William Dale Evans (defendant) appeals from a judgment
entered upon a jury verdict finding him guilty of larceny of
property valued at $1,000 or more. Defendant pled guilty to
attaining the status of an habitual felon.
The State presented evidence tending to show the following:
Candy Kennedy (the victim) parked her 2003 Toyota Camry (the
vehicle) license plate number RRB-1675 in her garage on the
evening of 24 August 2003 at approximately 9:00 p.m.. The victim
testified she left the garage door slightly ajar so that her cat
could come and go during the evening. The victim kept a second key
to the vehicle in the vehicle's console. The victim entered herhome from the garage (the victim's garage and home are one unit)
and several hours later when there was no sight of her cat, she
locked the door adjoining the garage and her home. At
approximately 7:30 a.m. on 25 August 2003, the victim entered her
garage and noticed the vehicle was missing. The victim immediately
called 911 and reported the vehicle stolen.
Patrolman William S. Witherall (Officer Witherall) responded
to a 911 call at approximately 1:40 p.m. on 25 August 2003
directing him to 2400 Ringwood Street in Charlotte, North Carolina.
Upon arrival, Officer Witherall noticed a Toyota Camry license
plate number RRB-1675 in the driveway. Noting the driver's side
door was open, Officer Witherall approached the vehicle from the
passenger's side. Officer Witherall then observed defendant in the
driver's seat and, believing him to be asleep, attempted to arouse
him. Officer Witherall also noted a strong odor of alcohol in the
vehicle as well as damage to the vehicle's front left tire and
quarter panel. Officer Witherall placed defendant in custody that
afternoon. Officer Witherall identified the Toyota Camry as
belonging to the victim. The victim was informed of the above
events at approximately 9:30 p.m. that evening. Defendant
presented no evidence.
On 25 October 2004, defendant was indicted for first degree
burglary and felonious larceny. An indictment charging defendant
with attaining the status of an habitual felon was returned on the
same date. At trial, the court granted defendant's motion to
dismiss the first degree burglary charge and instead reduced thatcharge to felonious breaking and entering. The jury found
defendant guilty of larceny of property valued at $1000 or more
(felony larceny) and not guilty of felonious breaking and entering.

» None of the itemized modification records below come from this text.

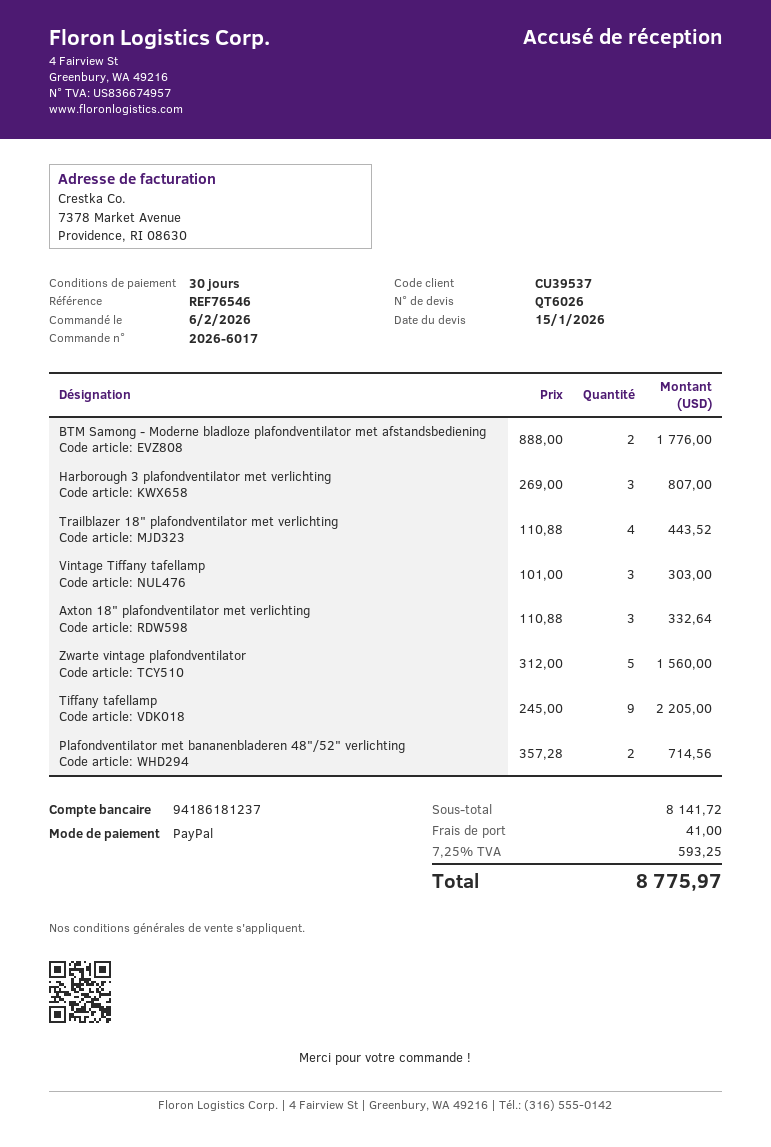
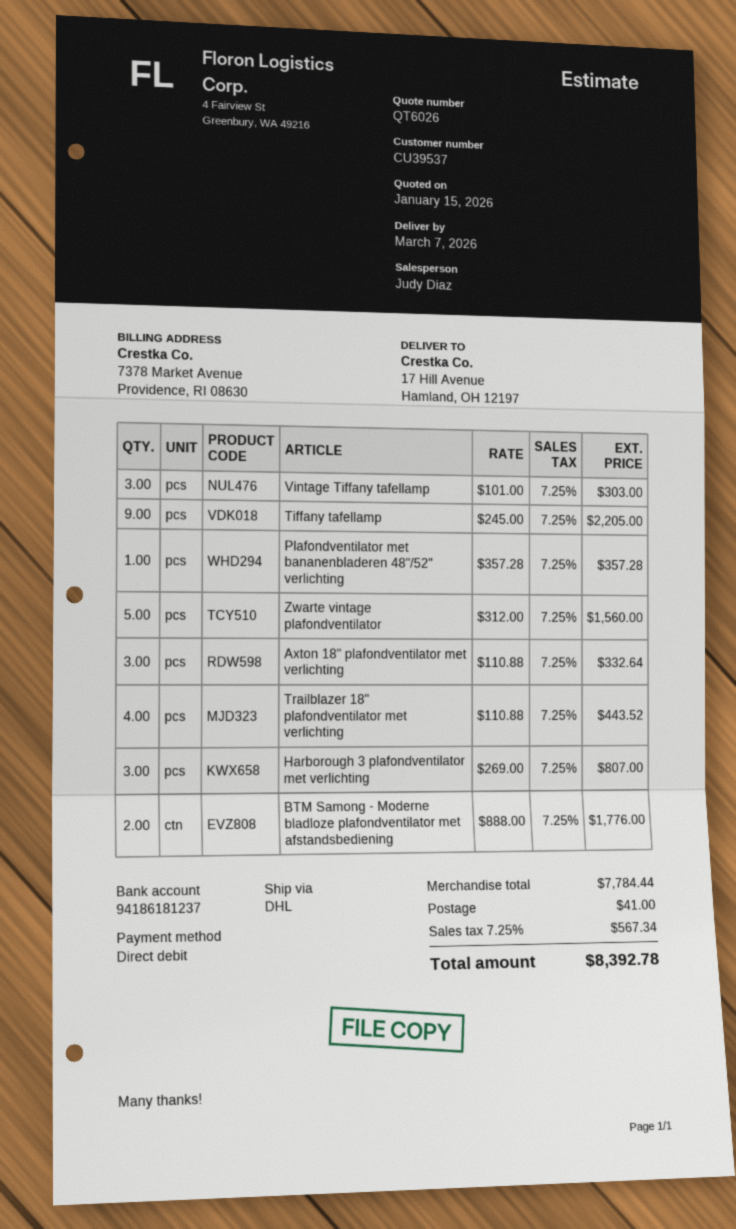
payment method: PayPal -> direct debit
Plafondventilator met bananenbladeren 48"/52" verlichting: 2 x 357.28 = 714.56 -> 1 x 357.28 = 357.28
subtotal: 8141.72 -> 7784.44
tax: 7.25% = 593.25 -> 7.25% = 567.34
total: 8775.97 -> 8392.78

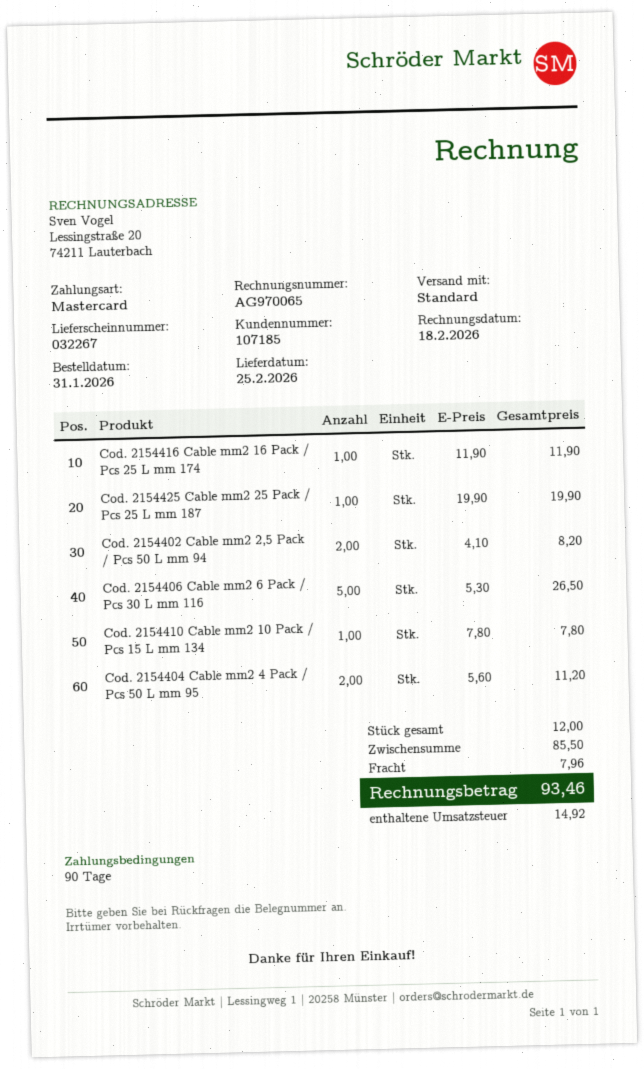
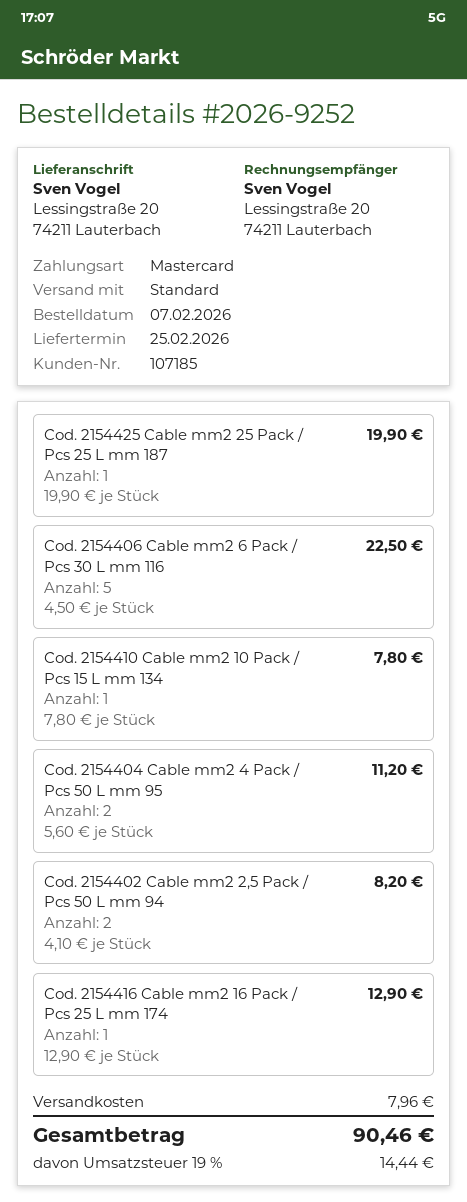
order date: 2026-01-31 -> 2026-02-07
Cod. 2154416 Cable mm2 16 Pack / Pcs 25 L mm 174: 1 x 11.90 = 11.90 -> 1 x 12.90 = 12.90
Cod. 2154406 Cable mm2 6 Pack / Pcs 30 L mm 116: 5 x 5.30 = 26.50 -> 5 x 4.50 = 22.50
tax: 14.92 -> 14.44
total: 93.46 -> 90.46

Defendant pled guilty to attaining the status of an habitual felon.
The trial court determined defendant's prior record points totaled
nineteen points which corresponds to a prior record level of VI.
Eighteen of the nineteen prior record points were classified as
felony convictions and an additional prior record point, calculated
by the trial court, was added because the defendant committed the
instant offense while on probation for a previous violation.
Defendant was sentenced to a minimum term of 158 months to a
maximum term of 191 months in the North Carolina Department of
Correction. Defendant appeals.
Defendant first argues the trial court erred by directing the
bailiff to conduct an ex parte communication with the jury. We
disagree. N.C. R. App. P. 10(b)(1) (2005) states, in pertinent
part, [i]n order to preserve a question for appellate review, a
party must have presented to the trial court a timely request,
objection or motion, stating the specific grounds for the ruling
the party desired to make if the specific grounds were not apparent
from the context. Defendant failed to object to the alleged
improper trial court directive asking the bailiff to communicate
with the jury. Thus, according to 10(b)(1), supra, this assignment
of error is overruled.
Defendant next argues the trial court erred by entering
judgment against the defendant for larceny after break/enterbecause the judgment does not reflect either the allegations of the
indictment or the verdict of the jury.
Though we recognize the indictment caption reads larceny
after break/enter, substantively, the text of the indictment
states defendant...unlawfully, willfully and feloniously did
steal, take and carry away a 2003 Toyota Camry...having the value
of approximately $20,000. Thus, the substantive text of the
indictment comports with N.C. Gen. Stat. § 14-72(a) (felony
larceny) and not § 14-72(B)(2) (larceny after break/enter).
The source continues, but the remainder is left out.